[Before-and-after page screenshots]
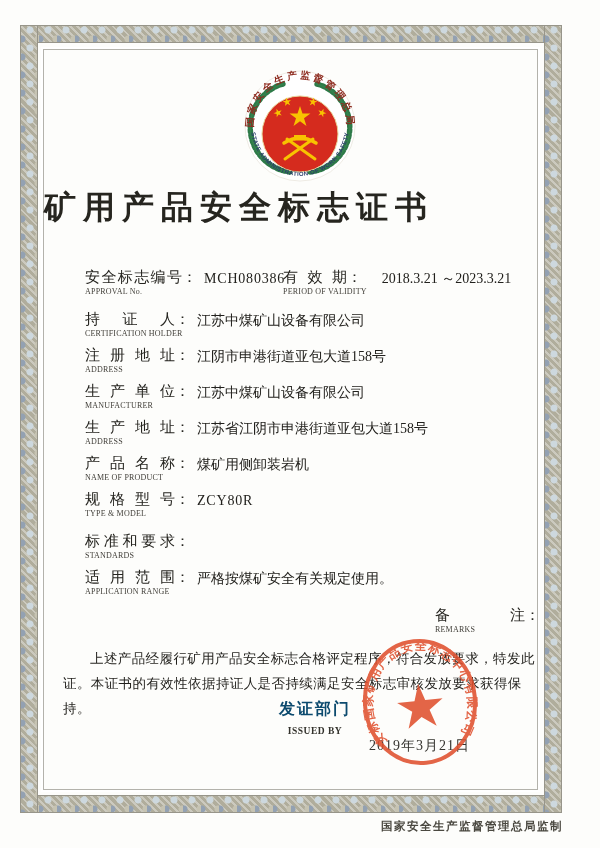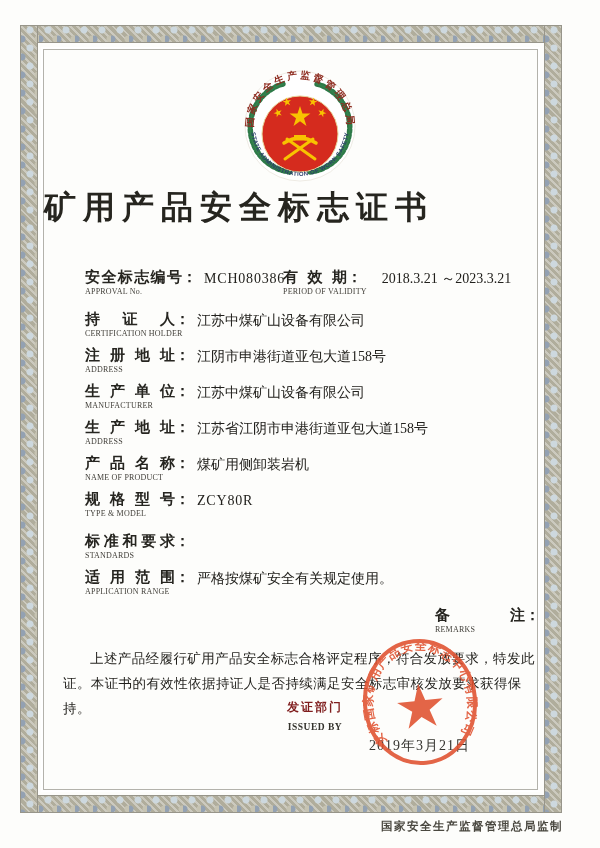--- a/index.html
+++ b/index.html
@@ -24,38 +24,38 @@
   .emblem{position:absolute;left:242px;top:70px;width:116px;height:112px;}
 
   
   .title-zh{position:absolute;top:186px;left:44px;width:494px;font-size:32px;font-weight:bold;letter-spacing:7px;color:#26251f;}
   .title-en{position:absolute;top:232px;left:44px;width:494px;text-align:center;font-size:15px;font-weight:bold;letter-spacing:0.2px;color:#26251f;}
 
   
   .content{position:absolute;left:85px;top:268px;width:455px;}
   .row{display:flex;align-items:flex-start;margin-bottom:7px;}
   .lab{flex:none;}
-  .zh-line{font-size:15px;font-weight:bold;line-height:18px;white-space:nowrap;color:#262520;}
+  .zh-line{font-size:15px;font-weight:normal;line-height:18px;white-space:nowrap;color:#262520;}
   .zh-t{display:inline-block;width:90px;text-align:justify;text-align-last:justify;}
   .zh-t-wide{width:97px;}
   .zh-t-mid{width:64px;}
   .en-line{font-size:8px;line-height:10px;letter-spacing:0.2px;color:#403e38;margin-top:1px;white-space:nowrap;}
   .val{font-size:14px;line-height:19px;margin-left:7px;padding-top:1px;white-space:pre-wrap;color:#22211d;}
   .val-code{letter-spacing:0.8px;text-align:right;}
   .approval{display:flex;margin-bottom:13px;}
   .ap-left{display:flex;width:198px;flex:none;}
   .ap-right{display:flex;gap:8px;}
   .gap-top-lg{margin-top:13px;}
   .gap-top-sm{margin-top:9px;justify-content:flex-end;}
   .remarks-val{line-height:21px;}
 
   .statement{margin:11px 0 0 -22px;width:476px;font-size:13.5px;line-height:25px;text-indent:27px;letter-spacing:0.4px;color:#201f1b;}
 
   .issued{position:absolute;left:250px;top:699px;width:130px;text-align:center;}
-  .issued-zh{font-size:12px;font-weight:bold;letter-spacing:2px;color:#7f1d1d;}
+  .issued-zh{font-size:16px;font-weight:bold;letter-spacing:2px;color:#0c4a6e;}
   .issued-en{font-size:9.5px;font-weight:bold;letter-spacing:0.5px;color:#33322c;margin-top:6px;}
   .issue-date{position:absolute;left:369px;top:737px;font-size:14px;letter-spacing:1px;color:#35342f;}
 
   .seal{position:absolute;left:360px;top:636px;width:120px;height:132px;opacity:0.88;transform:rotate(-6deg);}
 
   .bottom-note{position:absolute;top:819px;left:0;width:563px;text-align:right;font-size:11.5px;font-weight:bold;letter-spacing:1.5px;color:#4a4840;}
 </style>
 </head>
 <body>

[TO DO]
Print every entry above again without changing a word, and omit the pictures.

[TASK SOLUTION]
--- a/index.html
+++ b/index.html
@@ -24,38 +24,38 @@
   .emblem{position:absolute;left:242px;top:70px;width:116px;height:112px;}
 
   
   .title-zh{position:absolute;top:186px;left:44px;width:494px;font-size:32px;font-weight:bold;letter-spacing:7px;color:#26251f;}
   .title-en{position:absolute;top:232px;left:44px;width:494px;text-align:center;font-size:15px;font-weight:bold;letter-spacing:0.2px;color:#26251f;}
 
   
   .content{position:absolute;left:85px;top:268px;width:455px;}
   .row{display:flex;align-items:flex-start;margin-bottom:7px;}
   .lab{flex:none;}
-  .zh-line{font-size:15px;font-weight:bold;line-height:18px;white-space:nowrap;color:#262520;}
+  .zh-line{font-size:15px;font-weight:normal;line-height:18px;white-space:nowrap;color:#262520;}
   .zh-t{display:inline-block;width:90px;text-align:justify;text-align-last:justify;}
   .zh-t-wide{width:97px;}
   .zh-t-mid{width:64px;}
   .en-line{font-size:8px;line-height:10px;letter-spacing:0.2px;color:#403e38;margin-top:1px;white-space:nowrap;}
   .val{font-size:14px;line-height:19px;margin-left:7px;padding-top:1px;white-space:pre-wrap;color:#22211d;}
   .val-code{letter-spacing:0.8px;text-align:right;}
   .approval{display:flex;margin-bottom:13px;}
   .ap-left{display:flex;width:198px;flex:none;}
   .ap-right{display:flex;gap:8px;}
   .gap-top-lg{margin-top:13px;}
   .gap-top-sm{margin-top:9px;justify-content:flex-end;}
   .remarks-val{line-height:21px;}
 
   .statement{margin:11px 0 0 -22px;width:476px;font-size:13.5px;line-height:25px;text-indent:27px;letter-spacing:0.4px;color:#201f1b;}
 
   .issued{position:absolute;left:250px;top:699px;width:130px;text-align:center;}
-  .issued-zh{font-size:12px;font-weight:bold;letter-spacing:2px;color:#7f1d1d;}
+  .issued-zh{font-size:16px;font-weight:bold;letter-spacing:2px;color:#0c4a6e;}
   .issued-en{font-size:9.5px;font-weight:bold;letter-spacing:0.5px;color:#33322c;margin-top:6px;}
   .issue-date{position:absolute;left:369px;top:737px;font-size:14px;letter-spacing:1px;color:#35342f;}
 
   .seal{position:absolute;left:360px;top:636px;width:120px;height:132px;opacity:0.88;transform:rotate(-6deg);}
 
   .bottom-note{position:absolute;top:819px;left:0;width:563px;text-align:right;font-size:11.5px;font-weight:bold;letter-spacing:1.5px;color:#4a4840;}
 </style>
 </head>
 <body>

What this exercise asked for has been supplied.